Of course as seriously hawkish as the report title
promised, that was
not at all what the file contained. The contents were much more
dangerous—exactly what the General wanted: a plan to build the
ultimate weapon of threat and destruction code named "ANX."
Smiling, the General slipped the file into the rear
compartment of
his leather briefcase, confident that even though the case would be
searched by security upon his departure, the inspectors would be
unable to distinguish the design of a modified Nimbus IV super bomb
from the design of his ANX—nor would they dare even open a file
carrying such a high level classification.
The General boomed, "I am happy to hear that. Coming
along, eh? Tell me
about it. How long, Professor?"
In a low halting voice Eiger replied, "Six
months...maybe
more...maybe a little less. It is a very difficult process.

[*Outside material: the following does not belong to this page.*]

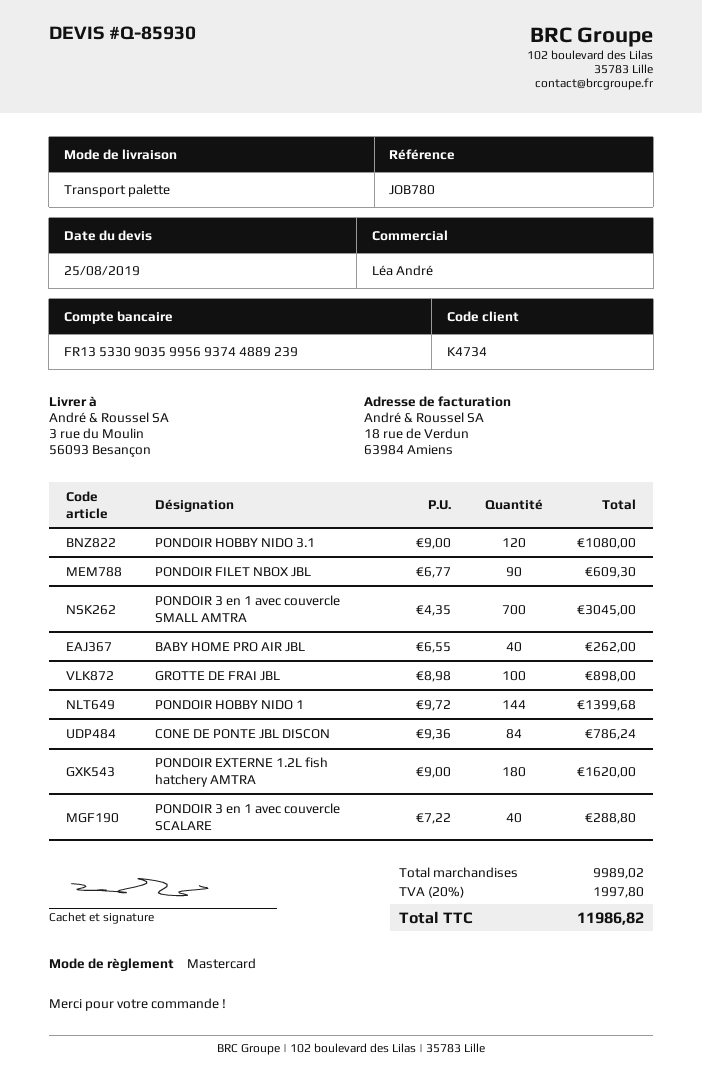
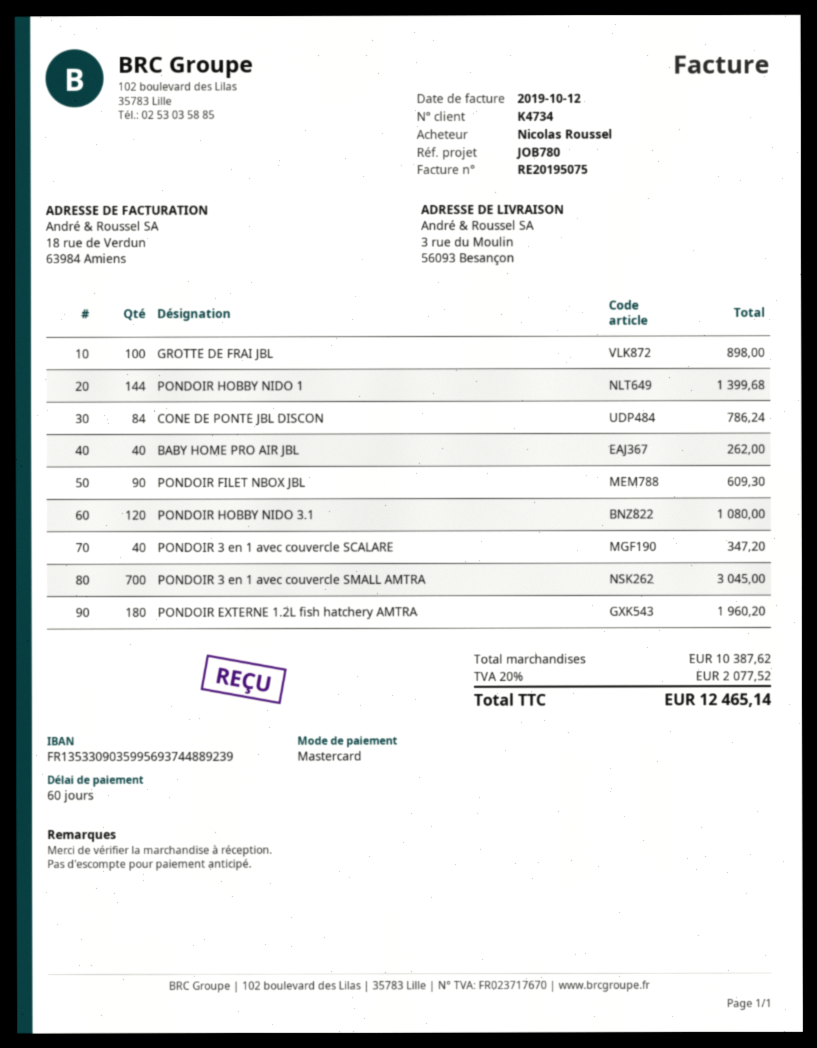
PONDOIR EXTERNE 1.2L fish hatchery AMTRA: 180 for 1620.00 -> 180 for 1960.20
PONDOIR 3 en 1 avec couvercle SCALARE: 40 for 288.80 -> 40 for 347.20
subtotal: 9989.02 -> 10387.62
tax: 20% = 1997.80 -> 20% = 2077.52
total: 11986.82 -> 12465.14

The
first step is make even more improvements in the CM—juice it up
further with still another generation of processors. But now I am
sure that ANX can succeed. I'll need more support though. The risk
is so great...and the cost...the cost will be high."

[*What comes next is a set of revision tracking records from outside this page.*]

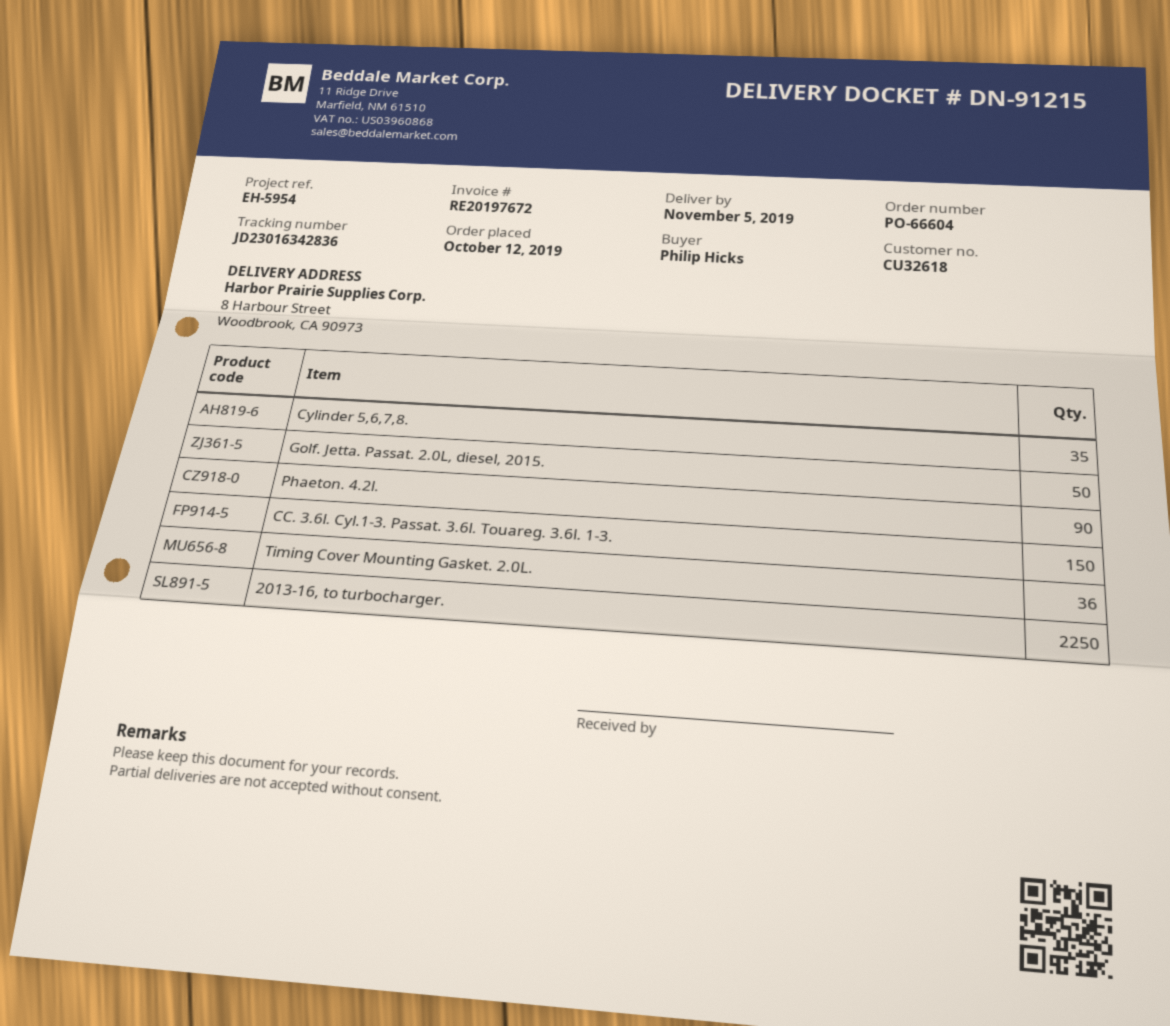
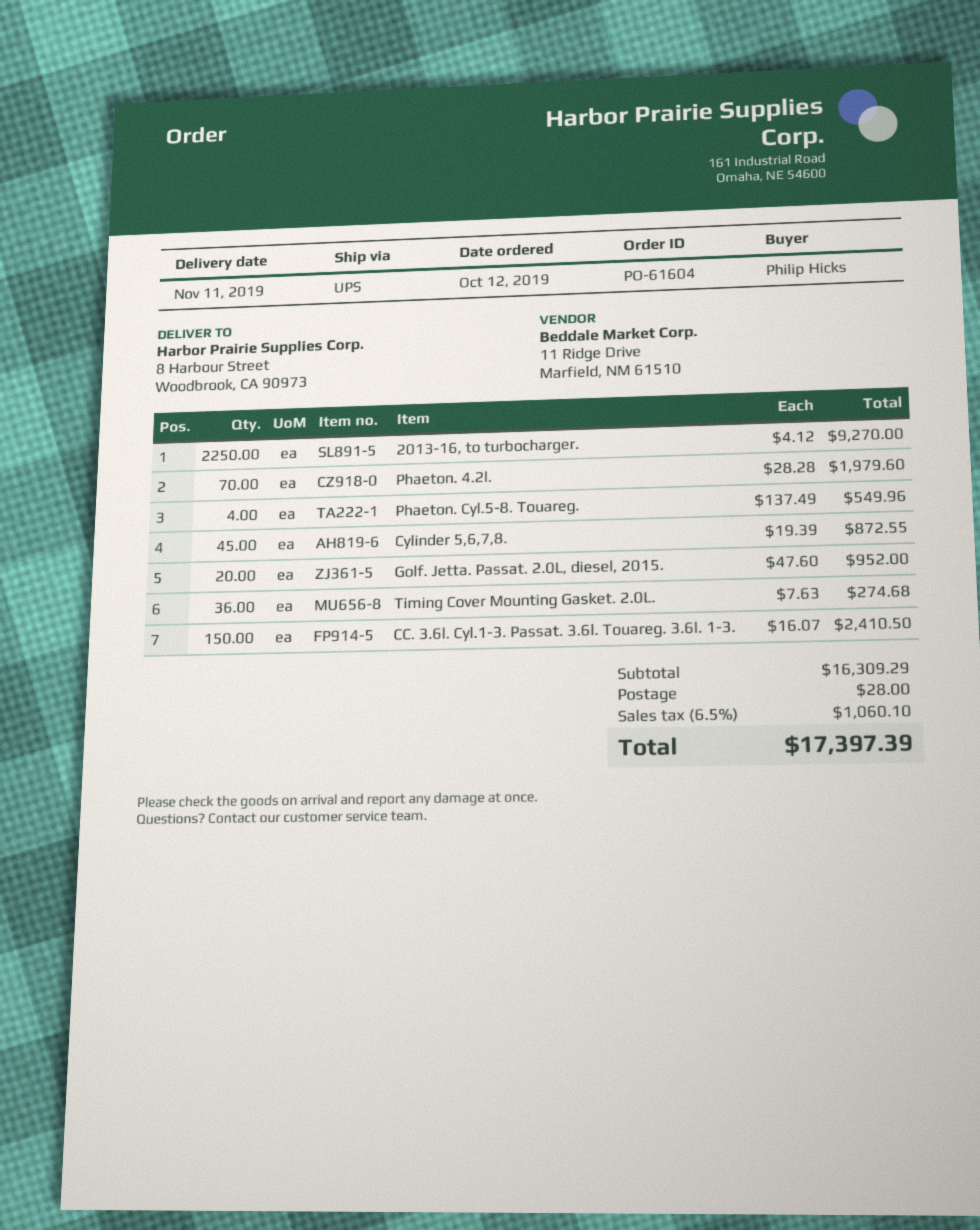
order number: PO-66604 -> PO-61604
delivery date: 2019-11-05 -> 2019-11-11
Cylinder 5,6,7,8.: 35 -> 45
Golf. Jetta. Passat. 2.0L, diesel, 2015.: 50 -> 20
Phaeton. 4.2l.: 90 -> 70
Phaeton. Cyl.5-8. Touareg.: none -> 4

"I figured that already Professor. Let me worry about
the
money. Let's get going, we don't wanna keep the boys next door
waiting do we? And do I have a surprise for those pompous assholes,
Ha! Ha!"
ANX would consist of an Eiger/CM designed computer
program of nearly
infinite complexity—only Eiger's CM was capable of such a task. ANX
would possess an awesome potential to create havoc in any
computer-based defense system. Although it was merely a program, ANX
was more involved and complex than any computer science had ever
witnessed to date. ANX was analogous to a living virus., and like a
virus; it was capable of replicating itself and destroying its host
in the process. But in this case the host was RAM, random access
memory—the mind of a computer— and, like human viruses,
ANX was extremely dangerous and difficult to detect. There would be
no remedy or cure for a computer infected with ANX.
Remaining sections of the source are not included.